*** The input ***

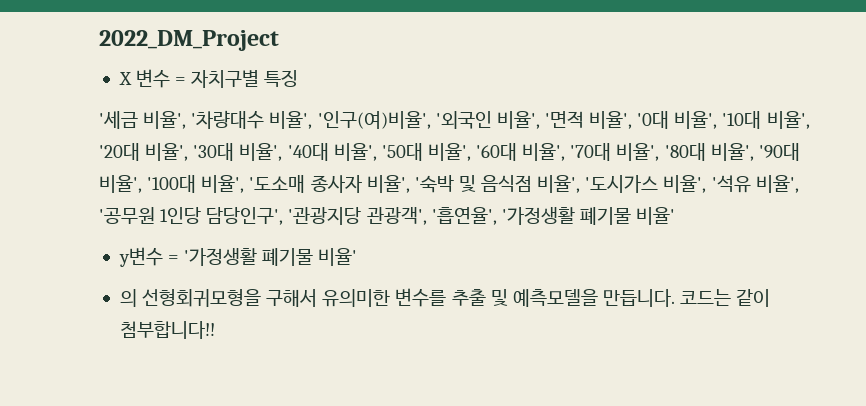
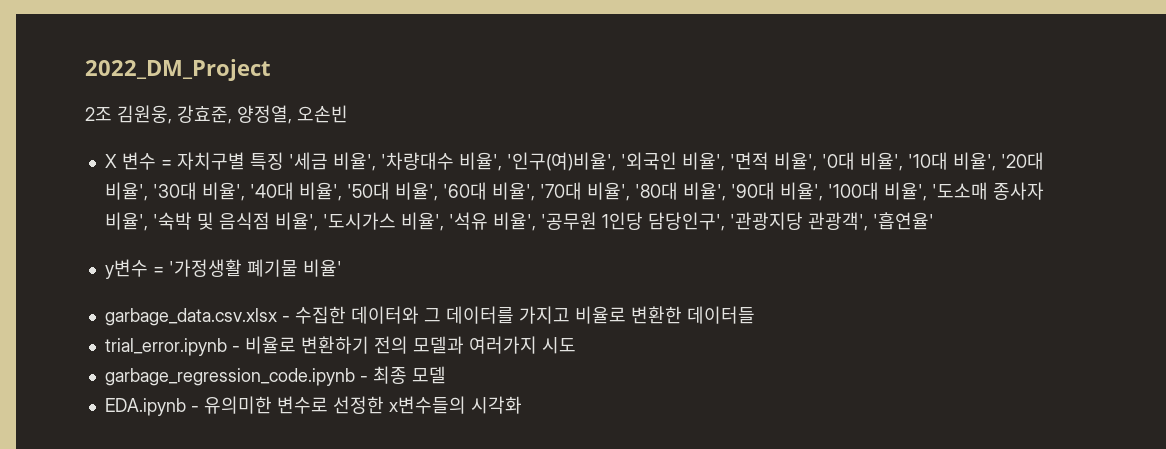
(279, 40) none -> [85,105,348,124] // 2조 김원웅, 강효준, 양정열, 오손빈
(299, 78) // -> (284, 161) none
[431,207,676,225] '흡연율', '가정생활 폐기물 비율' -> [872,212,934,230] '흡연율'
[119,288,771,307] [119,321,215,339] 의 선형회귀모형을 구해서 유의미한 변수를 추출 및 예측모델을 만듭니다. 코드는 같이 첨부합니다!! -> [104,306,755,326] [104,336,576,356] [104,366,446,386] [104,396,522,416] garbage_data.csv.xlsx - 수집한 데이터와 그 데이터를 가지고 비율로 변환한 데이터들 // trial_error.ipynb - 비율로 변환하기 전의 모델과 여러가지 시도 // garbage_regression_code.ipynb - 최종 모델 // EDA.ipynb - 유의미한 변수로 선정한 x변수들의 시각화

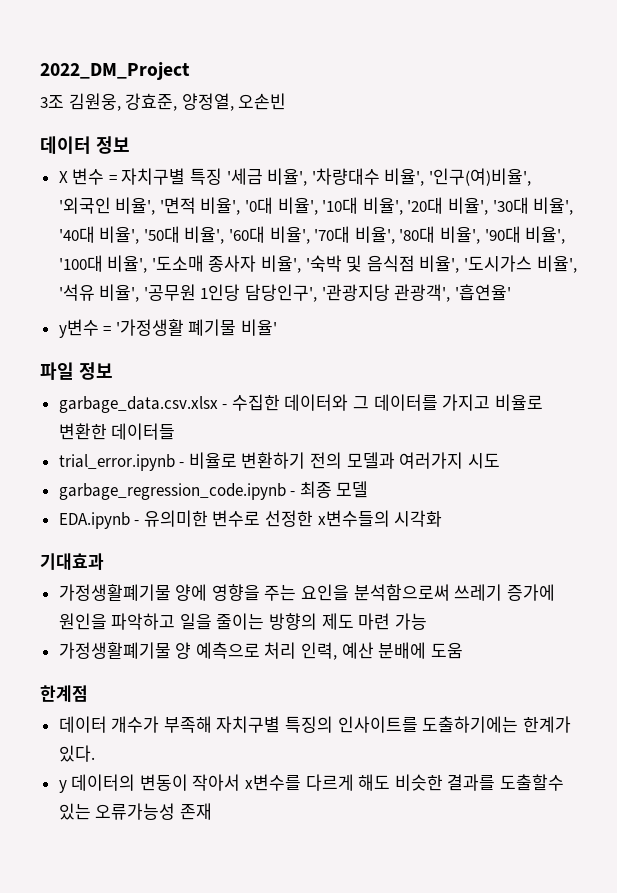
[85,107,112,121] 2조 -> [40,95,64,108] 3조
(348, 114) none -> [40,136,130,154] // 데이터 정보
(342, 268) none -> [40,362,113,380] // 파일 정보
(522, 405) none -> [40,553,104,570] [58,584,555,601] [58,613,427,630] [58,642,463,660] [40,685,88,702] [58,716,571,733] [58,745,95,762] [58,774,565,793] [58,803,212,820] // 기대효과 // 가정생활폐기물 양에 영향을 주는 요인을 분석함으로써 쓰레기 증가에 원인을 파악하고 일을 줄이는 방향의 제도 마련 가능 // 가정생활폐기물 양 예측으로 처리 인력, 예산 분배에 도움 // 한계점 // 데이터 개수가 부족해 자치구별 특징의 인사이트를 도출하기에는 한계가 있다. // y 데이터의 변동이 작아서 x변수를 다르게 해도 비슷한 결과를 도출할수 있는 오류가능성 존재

*** End of The input ***
*** The input ***

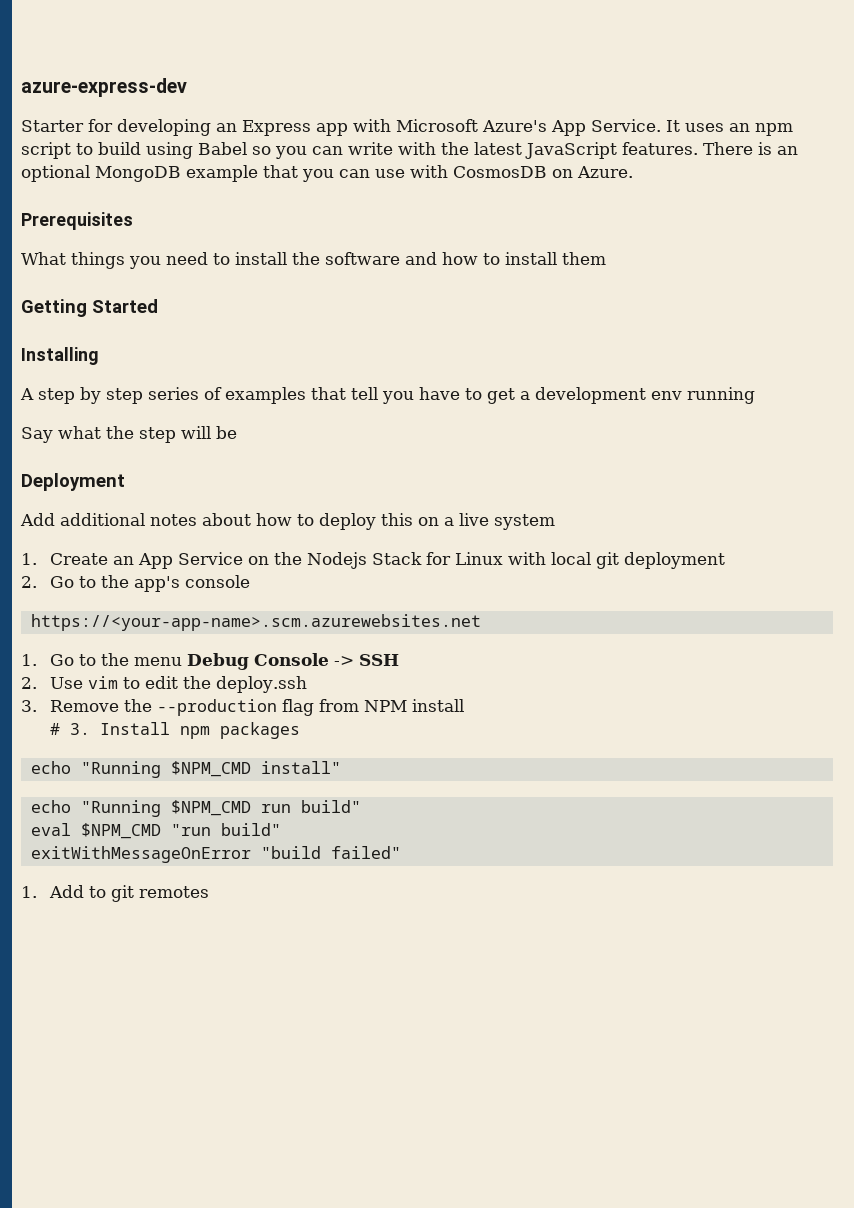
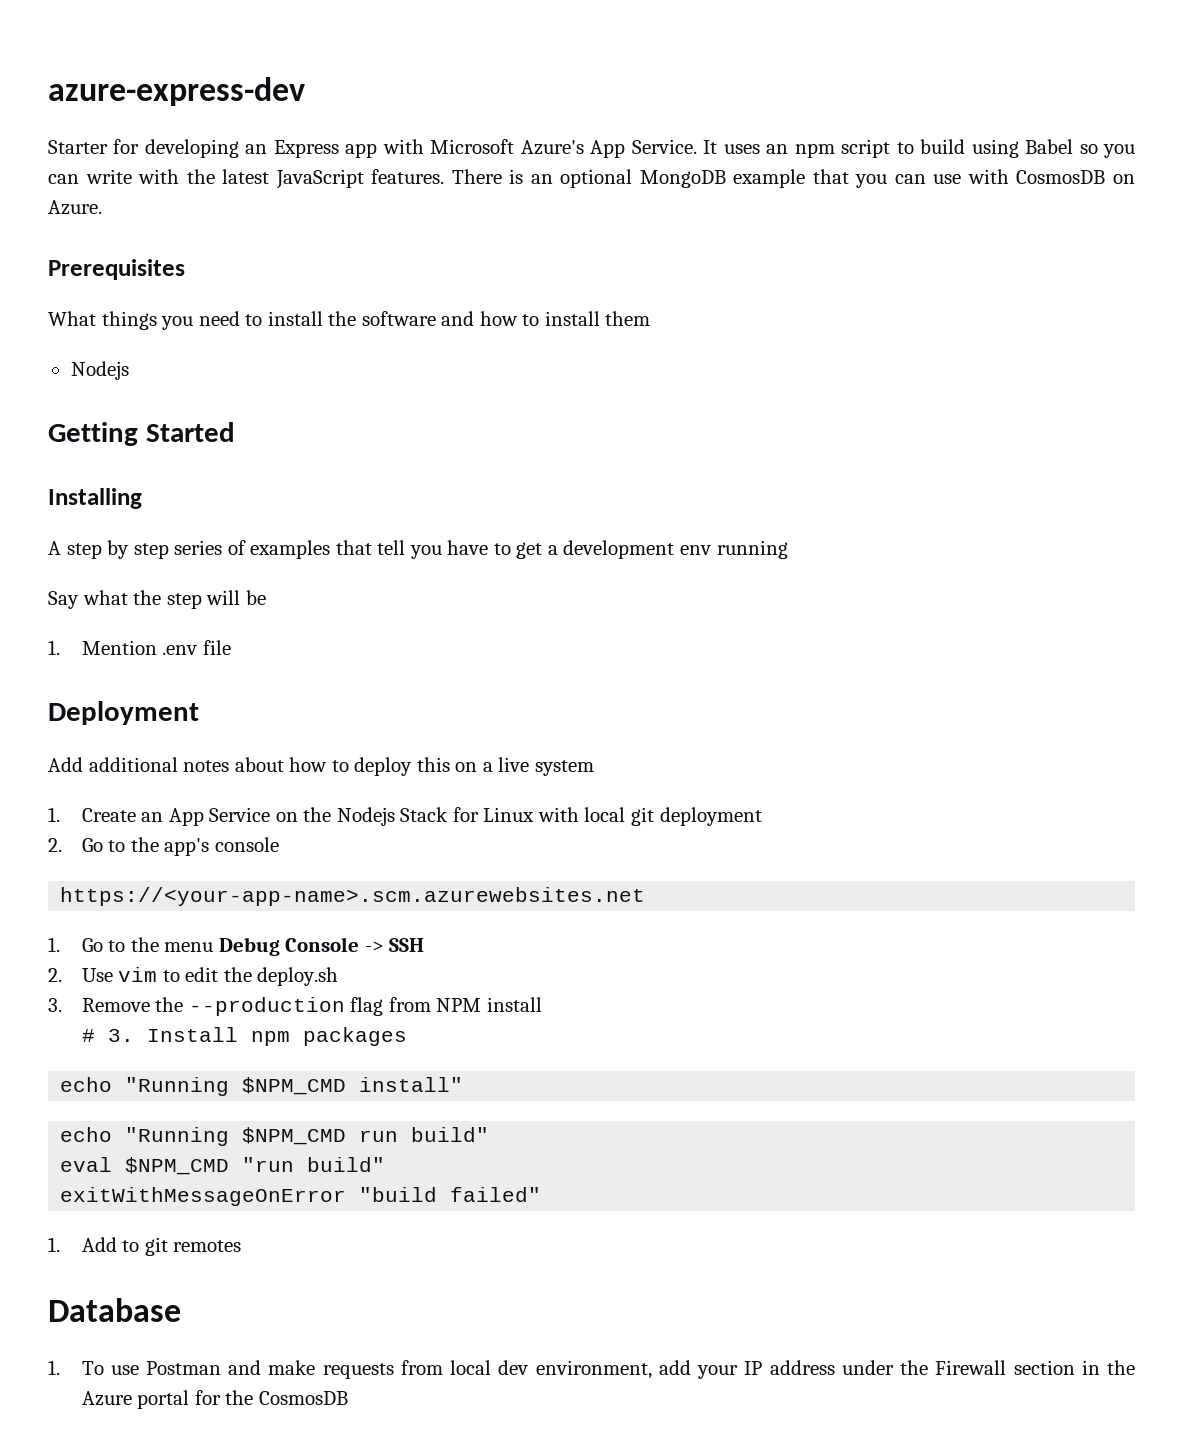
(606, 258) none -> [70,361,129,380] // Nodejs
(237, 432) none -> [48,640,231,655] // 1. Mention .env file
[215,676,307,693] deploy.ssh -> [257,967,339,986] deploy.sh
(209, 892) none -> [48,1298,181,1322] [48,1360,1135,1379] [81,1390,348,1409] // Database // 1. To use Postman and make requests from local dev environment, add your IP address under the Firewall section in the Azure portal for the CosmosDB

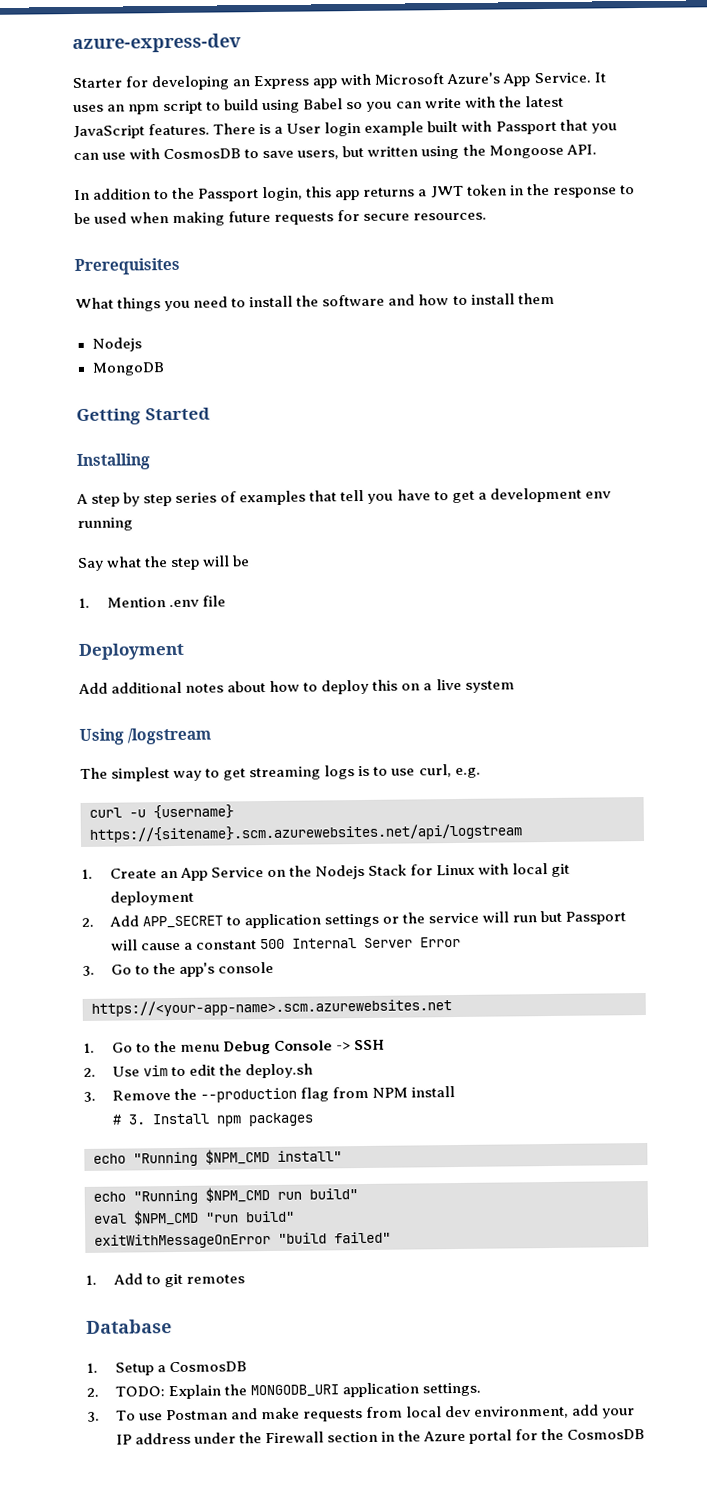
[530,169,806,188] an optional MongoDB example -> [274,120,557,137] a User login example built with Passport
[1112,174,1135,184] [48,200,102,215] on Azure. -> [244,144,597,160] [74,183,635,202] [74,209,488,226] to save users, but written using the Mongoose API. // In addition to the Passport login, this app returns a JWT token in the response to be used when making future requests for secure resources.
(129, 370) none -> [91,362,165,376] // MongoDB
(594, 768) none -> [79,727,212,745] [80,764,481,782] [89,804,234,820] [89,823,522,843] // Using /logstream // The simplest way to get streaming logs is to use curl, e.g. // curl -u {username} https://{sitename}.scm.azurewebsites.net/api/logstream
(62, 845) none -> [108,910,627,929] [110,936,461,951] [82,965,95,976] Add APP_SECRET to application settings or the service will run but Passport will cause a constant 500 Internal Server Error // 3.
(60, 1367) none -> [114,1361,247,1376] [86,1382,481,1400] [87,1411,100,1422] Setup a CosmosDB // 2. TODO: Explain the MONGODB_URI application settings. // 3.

*** End of The input ***
*** The input ***

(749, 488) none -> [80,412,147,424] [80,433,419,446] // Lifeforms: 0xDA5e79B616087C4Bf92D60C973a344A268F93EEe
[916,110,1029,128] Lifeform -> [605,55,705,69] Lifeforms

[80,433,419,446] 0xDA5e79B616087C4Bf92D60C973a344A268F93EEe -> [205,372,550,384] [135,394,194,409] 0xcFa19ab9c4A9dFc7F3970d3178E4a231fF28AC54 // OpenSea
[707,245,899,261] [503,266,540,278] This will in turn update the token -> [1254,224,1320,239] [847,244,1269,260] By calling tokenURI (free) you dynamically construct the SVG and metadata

*** End of The input ***

Leave the pictures out, and transcribe exactly the lines above starting at the one that contains "[215,676,307,693] deploy.ssh ->" and ending at the one that contains "(594, 768) none".

[215,676,307,693] deploy.ssh -> [257,967,339,986] deploy.sh
(209, 892) none -> [48,1298,181,1322] [48,1360,1135,1379] [81,1390,348,1409] // Database // 1. To use Postman and make requests from local dev environment, add your IP address under the Firewall section in the Azure portal for the CosmosDB

[530,169,806,188] an optional MongoDB example -> [274,120,557,137] a User login example built with Passport
[1112,174,1135,184] [48,200,102,215] on Azure. -> [244,144,597,160] [74,183,635,202] [74,209,488,226] to save users, but written using the Mongoose API. // In addition to the Passport login, this app returns a JWT token in the response to be used when making future requests for secure resources.
(129, 370) none -> [91,362,165,376] // MongoDB
(594, 768) none -> [79,727,212,745] [80,764,481,782] [89,804,234,820] [89,823,522,843] // Using /logstream // The simplest way to get streaming logs is to use curl, e.g. // curl -u {username} https://{sitename}.scm.azurewebsites.net/api/logstream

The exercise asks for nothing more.